── MATERIALS PROVIDED
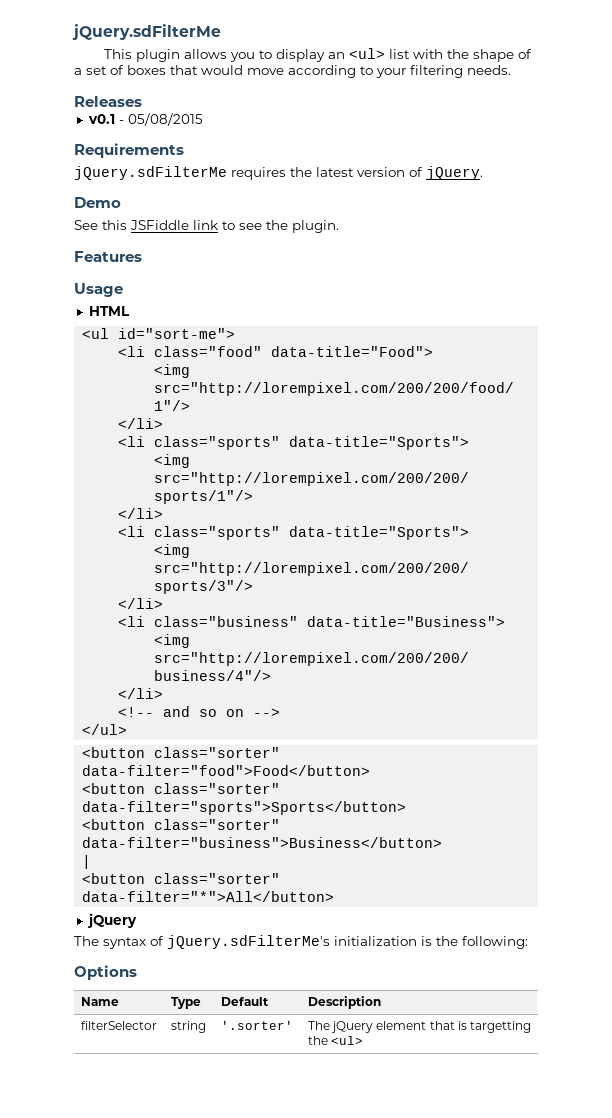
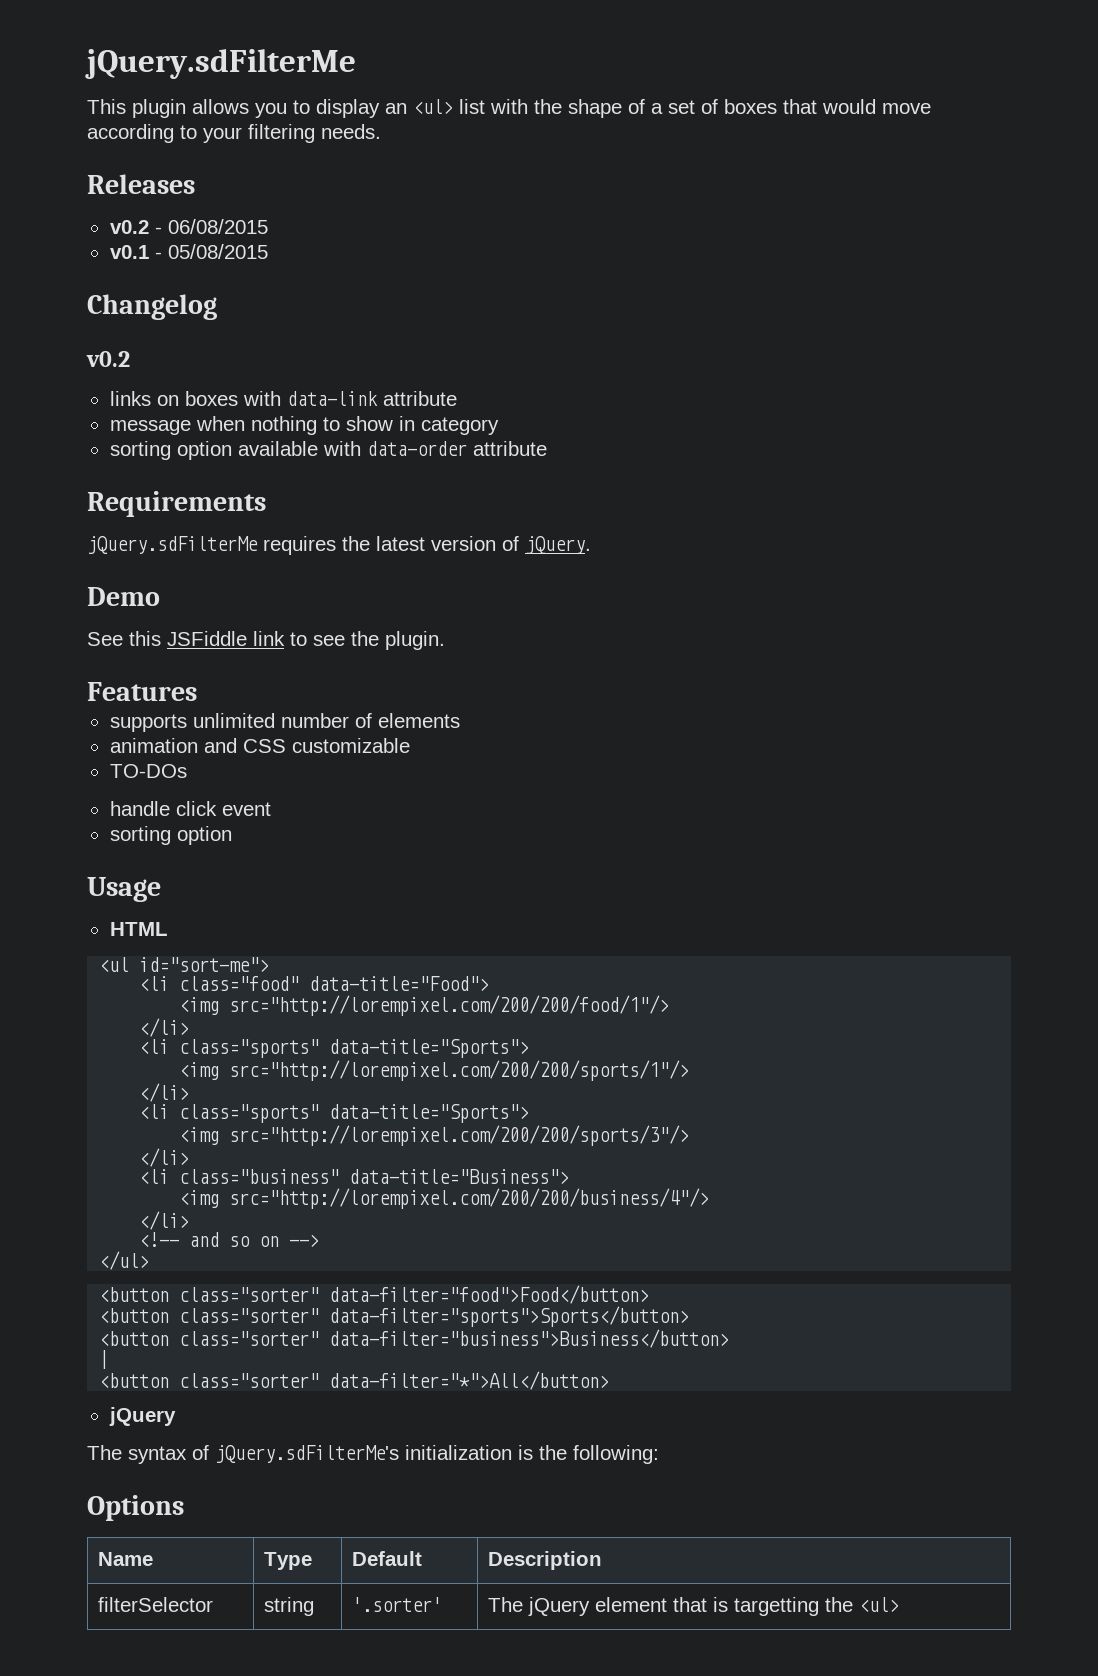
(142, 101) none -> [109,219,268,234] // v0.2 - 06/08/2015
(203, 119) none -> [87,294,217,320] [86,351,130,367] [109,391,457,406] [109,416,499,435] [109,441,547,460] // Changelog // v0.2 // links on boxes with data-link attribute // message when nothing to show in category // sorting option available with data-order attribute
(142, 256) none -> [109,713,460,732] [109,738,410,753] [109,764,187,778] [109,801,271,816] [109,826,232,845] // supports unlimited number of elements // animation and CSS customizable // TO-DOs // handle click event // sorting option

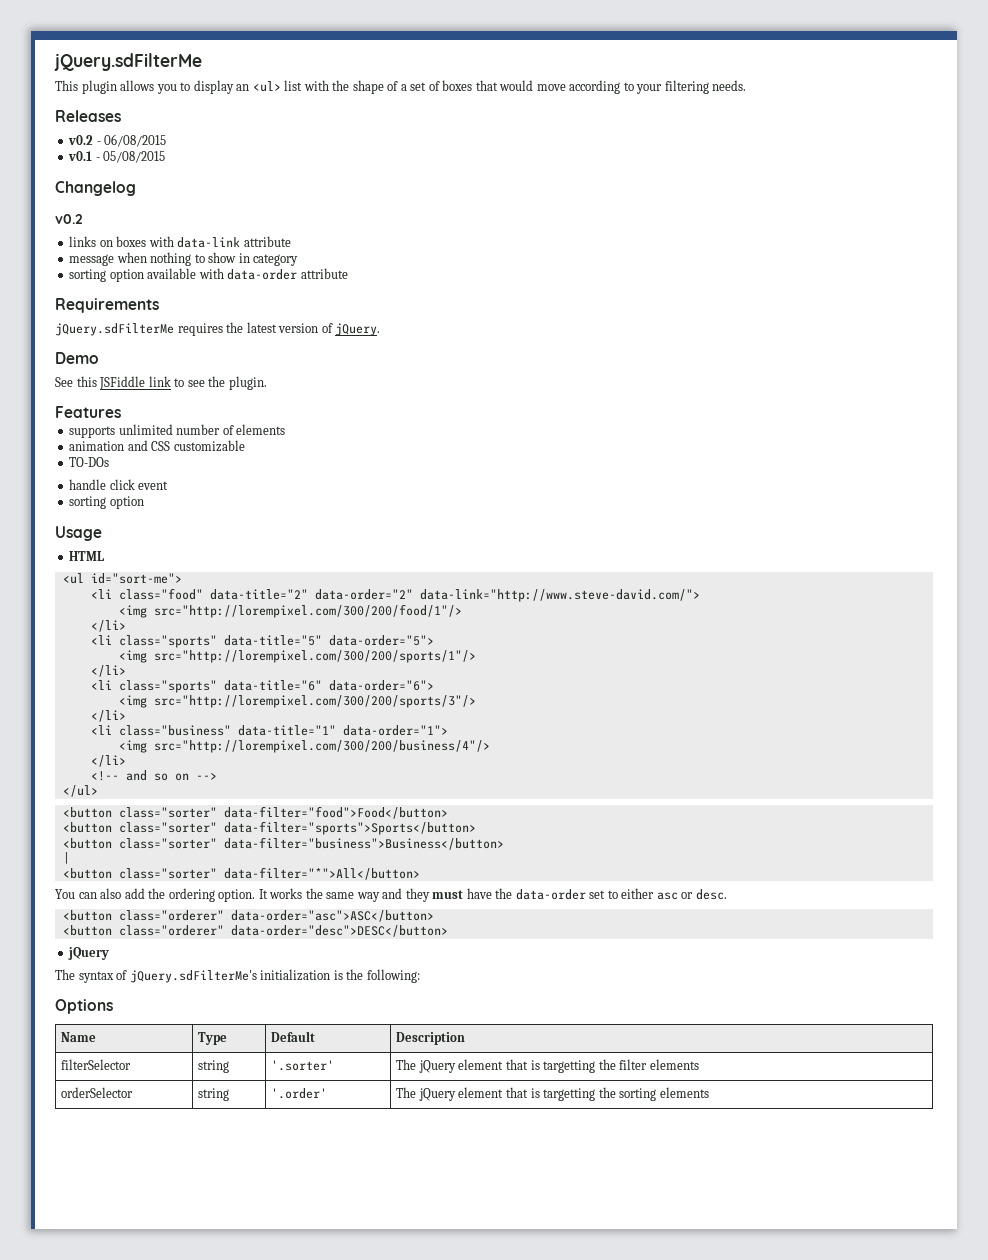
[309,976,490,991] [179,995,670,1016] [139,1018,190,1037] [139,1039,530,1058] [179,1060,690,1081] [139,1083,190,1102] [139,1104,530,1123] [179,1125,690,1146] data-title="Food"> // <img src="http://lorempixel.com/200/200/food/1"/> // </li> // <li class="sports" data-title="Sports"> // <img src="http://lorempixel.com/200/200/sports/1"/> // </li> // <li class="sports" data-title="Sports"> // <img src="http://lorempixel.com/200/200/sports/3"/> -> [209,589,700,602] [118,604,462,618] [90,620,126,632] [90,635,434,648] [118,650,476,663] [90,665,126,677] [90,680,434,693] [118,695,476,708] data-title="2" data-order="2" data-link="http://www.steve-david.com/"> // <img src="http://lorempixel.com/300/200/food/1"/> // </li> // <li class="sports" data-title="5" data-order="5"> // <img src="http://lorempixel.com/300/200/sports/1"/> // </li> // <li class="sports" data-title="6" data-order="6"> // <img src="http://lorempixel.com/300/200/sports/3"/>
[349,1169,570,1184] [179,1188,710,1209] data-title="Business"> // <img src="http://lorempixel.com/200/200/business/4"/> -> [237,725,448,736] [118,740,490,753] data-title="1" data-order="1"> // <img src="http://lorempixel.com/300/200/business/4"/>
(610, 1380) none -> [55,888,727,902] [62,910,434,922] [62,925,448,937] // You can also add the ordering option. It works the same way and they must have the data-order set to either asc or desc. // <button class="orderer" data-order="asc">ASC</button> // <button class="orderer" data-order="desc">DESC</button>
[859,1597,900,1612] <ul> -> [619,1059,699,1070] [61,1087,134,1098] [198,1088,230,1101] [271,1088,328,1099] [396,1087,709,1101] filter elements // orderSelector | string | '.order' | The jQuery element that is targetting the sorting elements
────
→ INSTRUCTIONS FOR THE TASK: Exact repeat, pictures omitted: give every line from the top of the records down to and including the line with "(203, 119) none".

→ TASK RESPONSE:
(142, 101) none -> [109,219,268,234] // v0.2 - 06/08/2015
(203, 119) none -> [87,294,217,320] [86,351,130,367] [109,391,457,406] [109,416,499,435] [109,441,547,460] // Changelog // v0.2 // links on boxes with data-link attribute // message when nothing to show in category // sorting option available with data-order attribute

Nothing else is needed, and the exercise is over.